Разделитель для чтения книг в онлайн библиотеке

Онлайн книга «Жмых. Роман»

Cтраница 3

Осознали ли они, в какую западню попали, оказавшись на пароходе, где боцман и его подручные усмиряли строптивых менсу [22], внезапно передумавших ехать и требовавших расторгнуть контракт, палками? Или подумали, что именно так и следует поступать с нарушителями спокойствия? Ёкнуло ли у них от недобрых предчувствий сердце, когда зачинщики беспорядков на следующее утро после отплытия вдруг внезапно исчезли? Или решили, что тех отправили на берег шлюпкой? Не охватила ли их паника, когда они впервые увидели за бортом распухший, изъеденный рыбами труп, подбрасываемый волнами Параны, словно обычную корягу? Или не встревожились, рассудив — мало ли в этих водах утопленников… Река могучая, свирепая. Её рык, извергаемый гигантскими водопадами, разносится на десятки километров. Непросто преодолеть эти огромные расстояния, эти кипящие пеной пороги… Но если они и осознали, если и поняли, что могли поделать? Что-либо предпринимать было уже поздно. Причал превратился в тёмную полоску горизонта.

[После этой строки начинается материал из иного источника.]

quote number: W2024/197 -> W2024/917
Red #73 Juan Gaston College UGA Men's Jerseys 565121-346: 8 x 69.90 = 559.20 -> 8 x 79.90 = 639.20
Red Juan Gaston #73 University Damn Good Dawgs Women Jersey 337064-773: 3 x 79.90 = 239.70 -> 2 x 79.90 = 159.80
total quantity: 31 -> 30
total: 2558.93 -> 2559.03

…Они плыли больше недели, будто один большой цыганский табор: вместе с домашней живностью ели и спали, затевали ссоры, играли в карты, шлёпали ревущих детей, давили вшей, рассказывали страшные истории про индейские жертвоприношения, совокуплялись в укромных углах, латали рваную одежду.

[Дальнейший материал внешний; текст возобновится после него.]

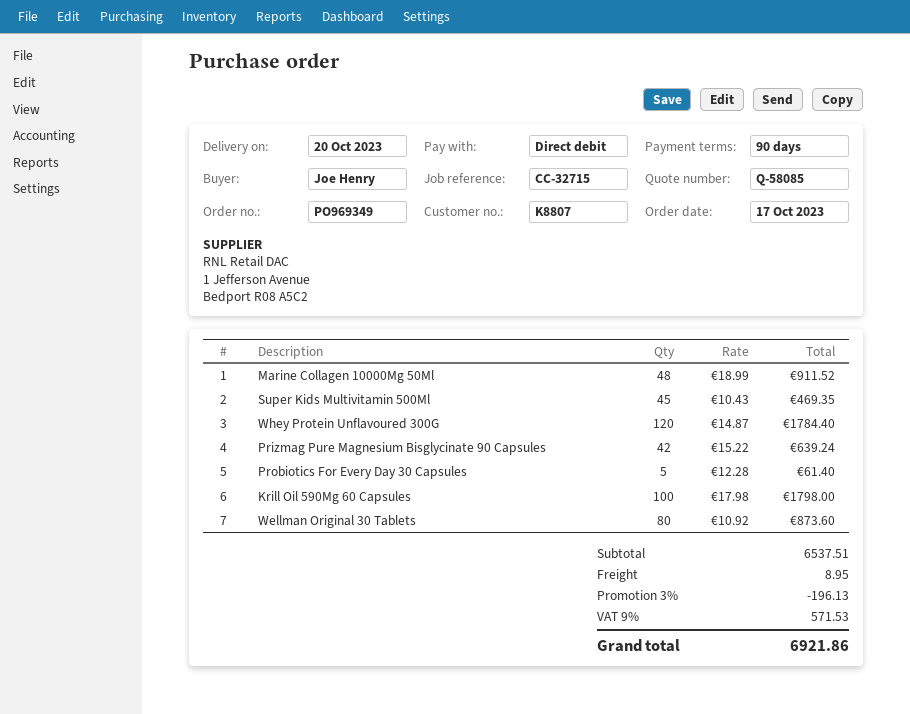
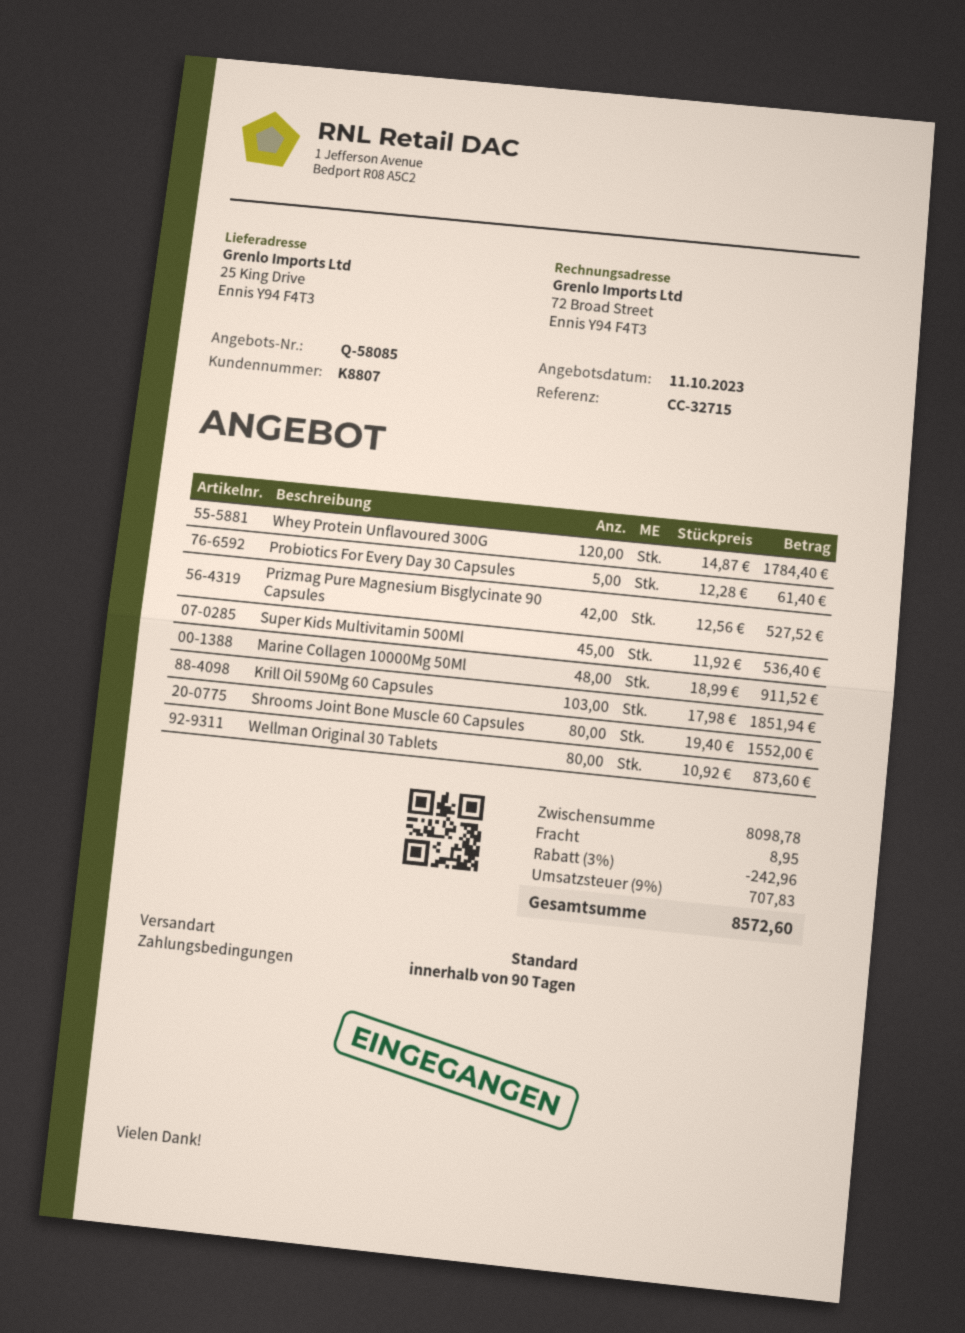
Super Kids Multivitamin 500Ml: 45 x 10.43 = 469.35 -> 45 x 11.92 = 536.40
Prizmag Pure Magnesium Bisglycinate 90 Capsules: 42 x 15.22 = 639.24 -> 42 x 12.56 = 527.52
Krill Oil 590Mg 60 Capsules: 100 x 17.98 = 1798.00 -> 103 x 17.98 = 1851.94
Shrooms Joint Bone Muscle 60 Capsules: none -> 80 x 19.40 = 1552.00
subtotal: 6537.51 -> 8098.78
discount: 3% = 196.13 -> 3% = 242.96
tax: 9% = 571.53 -> 9% = 707.83
total: 6921.86 -> 8572.60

Их кормили тухлой рыбой. На протяжении всего путешествия на палубе стоял отвратительный смрад. Многих мутило.

Как потом выяснилось, за тухлятину с каждого из пассажиров вычли по семьдесят пять песо [23]. Сто песо нужно было заплатить за проезд, девяносто — за выпивку (во время холодных ночей на палубе под открытым небом это была единственная возможность согреться), восемьдесят песо составляли комиссионные вербовщику, тридцать пять отчекрыжили за провоз багажа… Многие менсу возмущались: «Какой багаж? Старое одеяло? Пара рваных пончо?». Но разве поспоришь с теми, у кого в руках карабин?.. Поскольку денег почти ни у кого не было, на каждого лёг долг в несколько сотен песо. А по прибытию на место путников ждало ещё более неприятное открытие. Управляющий, приехавший на пристань встречать новую партию работников, объявил, что своему теперешнему работодателю бедолаги должны ещё по две тысячи — именно столько он заплатил вербовщику за каждого менсу. Две тысячи песо помимо основного долга. Люди, поняв, что их самым бесстыдным образом надули, пришли в отчаяние. Всех, кто стал возмущаться, жестоко избили. В их числе был и мой дед. Ему тогда разбили в кровь лицо и сломали два ребра… Так, ещё ничего не заработав, он уже попал в кабалу…

В те годы заманивать людей обманом на плантации было самым обычным делом. К чему щепетильность, когда речь идёт о больших деньгах, а на сотни миль лесных угодьев — ни властей, ни закона? Хочешь бежать — беги: винчестер пожелает попутного ветра. Хочешь жаловаться — жалуйся: кайманы внимательно выслушают твою исповедь.

Чтобы валить огромные двадцатиметровые деревья падуба, нужны были сильные, крепкие, здоровые молодые мужчины. Всеми правдами и неправдами их завлекали в Альто-Парану, а через несколько лет это уже был отработанный материал: сломленные, измученные, измождённые люди. Не люди даже — рабочий скот.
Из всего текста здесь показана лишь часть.